The other side of the coin is some folk (mea culpa here) blaming meds they are ambivalent towards anyway, for a variety of “side effects” that may have occurred anyway.
Point in question was me and statins which I have tried twice over the years with extreme reluctance and conveniently developed side effects which gave me an excuse to stop.
I have now accepted another variety post stroke out of fear probably, and am unaware of any side effects although there is limited research re efficacy in over 80yr old females.
I don’t think any medication is withoutside effects for someone. I do think by all means check if new pills mix and match with regular meds, but remember, theoretical interactions and your physician’s wealth of experience are 2 different things.
Hi @ManjiB
Thank you for your thoughtful message and for understanding the topic split. The aim was just to keep discussions focused, not to dismiss any perspectives. I appreciate your insights, and I’m sure both discussions will continue to be helpful.
Anna
I was an extremely fit 86 year old on no medication when I had my stroke. In hospital the nurse arrived with a pot full of pills. I asked her to explain what the purpose of each one was.

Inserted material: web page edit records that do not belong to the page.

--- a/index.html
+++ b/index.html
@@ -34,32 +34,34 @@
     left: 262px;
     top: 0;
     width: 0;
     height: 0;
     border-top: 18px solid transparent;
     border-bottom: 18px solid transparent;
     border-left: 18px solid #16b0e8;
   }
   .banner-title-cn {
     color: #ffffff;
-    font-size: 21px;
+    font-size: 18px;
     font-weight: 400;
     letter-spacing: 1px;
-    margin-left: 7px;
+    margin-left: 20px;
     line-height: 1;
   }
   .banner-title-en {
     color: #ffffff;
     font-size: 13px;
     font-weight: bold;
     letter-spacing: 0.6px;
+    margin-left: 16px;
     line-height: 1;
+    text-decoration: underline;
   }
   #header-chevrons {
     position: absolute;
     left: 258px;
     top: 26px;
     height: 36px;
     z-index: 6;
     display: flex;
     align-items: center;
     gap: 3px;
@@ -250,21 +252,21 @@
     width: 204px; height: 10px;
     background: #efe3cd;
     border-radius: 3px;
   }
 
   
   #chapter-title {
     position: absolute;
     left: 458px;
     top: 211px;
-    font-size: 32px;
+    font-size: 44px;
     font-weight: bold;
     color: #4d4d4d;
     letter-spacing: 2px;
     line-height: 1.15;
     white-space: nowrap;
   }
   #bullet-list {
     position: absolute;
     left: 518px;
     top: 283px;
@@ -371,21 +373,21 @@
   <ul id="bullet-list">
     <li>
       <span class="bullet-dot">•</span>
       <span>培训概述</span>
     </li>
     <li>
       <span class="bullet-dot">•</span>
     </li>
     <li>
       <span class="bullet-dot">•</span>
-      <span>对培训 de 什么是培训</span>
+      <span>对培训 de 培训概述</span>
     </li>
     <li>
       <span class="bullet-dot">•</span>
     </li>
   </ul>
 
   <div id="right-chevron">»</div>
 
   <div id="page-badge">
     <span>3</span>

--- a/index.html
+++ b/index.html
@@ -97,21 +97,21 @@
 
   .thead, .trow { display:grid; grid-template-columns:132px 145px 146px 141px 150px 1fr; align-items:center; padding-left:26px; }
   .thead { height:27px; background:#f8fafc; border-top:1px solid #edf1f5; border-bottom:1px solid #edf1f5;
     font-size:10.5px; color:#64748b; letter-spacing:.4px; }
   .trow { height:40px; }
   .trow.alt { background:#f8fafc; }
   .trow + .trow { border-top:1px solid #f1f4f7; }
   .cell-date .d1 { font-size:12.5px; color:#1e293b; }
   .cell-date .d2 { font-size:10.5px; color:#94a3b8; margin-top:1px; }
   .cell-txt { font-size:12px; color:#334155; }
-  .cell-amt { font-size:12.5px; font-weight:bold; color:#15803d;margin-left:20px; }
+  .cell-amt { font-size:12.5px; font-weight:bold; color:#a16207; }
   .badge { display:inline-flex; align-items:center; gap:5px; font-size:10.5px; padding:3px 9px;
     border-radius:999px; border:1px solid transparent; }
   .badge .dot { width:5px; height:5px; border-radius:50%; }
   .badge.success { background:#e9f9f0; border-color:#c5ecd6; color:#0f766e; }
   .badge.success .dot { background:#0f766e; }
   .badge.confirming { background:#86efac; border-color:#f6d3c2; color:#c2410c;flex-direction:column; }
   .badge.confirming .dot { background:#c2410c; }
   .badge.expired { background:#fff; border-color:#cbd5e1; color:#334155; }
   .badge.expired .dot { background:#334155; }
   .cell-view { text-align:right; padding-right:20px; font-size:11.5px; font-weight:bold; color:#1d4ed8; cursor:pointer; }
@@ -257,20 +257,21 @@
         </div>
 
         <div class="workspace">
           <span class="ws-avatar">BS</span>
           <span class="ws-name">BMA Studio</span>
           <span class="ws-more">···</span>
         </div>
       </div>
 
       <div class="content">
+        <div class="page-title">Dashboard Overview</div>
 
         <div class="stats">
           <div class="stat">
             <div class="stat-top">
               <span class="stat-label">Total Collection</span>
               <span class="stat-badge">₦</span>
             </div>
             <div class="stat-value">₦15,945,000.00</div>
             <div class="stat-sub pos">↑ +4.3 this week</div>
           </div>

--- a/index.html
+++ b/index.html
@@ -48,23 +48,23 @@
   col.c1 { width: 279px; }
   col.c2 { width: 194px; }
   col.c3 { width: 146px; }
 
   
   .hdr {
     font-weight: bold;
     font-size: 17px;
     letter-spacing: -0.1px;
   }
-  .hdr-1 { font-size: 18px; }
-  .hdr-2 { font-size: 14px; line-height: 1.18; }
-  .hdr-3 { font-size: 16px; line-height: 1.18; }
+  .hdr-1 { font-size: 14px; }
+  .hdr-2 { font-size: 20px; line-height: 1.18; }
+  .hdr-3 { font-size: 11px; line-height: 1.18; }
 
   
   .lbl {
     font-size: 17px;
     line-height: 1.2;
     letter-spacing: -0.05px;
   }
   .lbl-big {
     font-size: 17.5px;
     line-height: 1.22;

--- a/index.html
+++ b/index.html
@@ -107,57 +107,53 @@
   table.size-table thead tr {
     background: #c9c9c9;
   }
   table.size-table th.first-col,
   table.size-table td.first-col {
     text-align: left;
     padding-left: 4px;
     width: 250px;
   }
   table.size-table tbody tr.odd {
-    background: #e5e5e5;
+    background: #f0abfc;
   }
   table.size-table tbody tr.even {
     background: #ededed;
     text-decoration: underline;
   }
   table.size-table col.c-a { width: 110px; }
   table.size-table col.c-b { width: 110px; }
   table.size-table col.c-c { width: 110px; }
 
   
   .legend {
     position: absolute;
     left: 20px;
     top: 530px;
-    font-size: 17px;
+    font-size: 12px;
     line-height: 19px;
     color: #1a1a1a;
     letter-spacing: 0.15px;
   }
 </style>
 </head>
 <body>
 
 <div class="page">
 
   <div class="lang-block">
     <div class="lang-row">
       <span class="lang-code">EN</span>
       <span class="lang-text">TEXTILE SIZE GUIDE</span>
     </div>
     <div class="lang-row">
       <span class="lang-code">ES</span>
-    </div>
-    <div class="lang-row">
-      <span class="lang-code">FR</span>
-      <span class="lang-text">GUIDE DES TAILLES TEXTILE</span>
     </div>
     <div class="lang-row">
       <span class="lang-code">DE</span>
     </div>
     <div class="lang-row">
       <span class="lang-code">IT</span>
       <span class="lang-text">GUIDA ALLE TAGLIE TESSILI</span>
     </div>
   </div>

I took them all except the atrovastatin, which I hid under my tongue and spit into a tissue as soon as she was gone. I knew the side effects of statins and would never take them because as MabjiB says there are healthier ways of controlling colesterol. When I got home I stopped the clopidogrel too because I’m a gardener and am always stabbing myself with rose thorns. A subsequent blood test shows I don’t need it anyway. As ManjiB says the relative risk reduction and absolute risk reduction is so small it’s not worth risking the side effects of some medications in my opinion.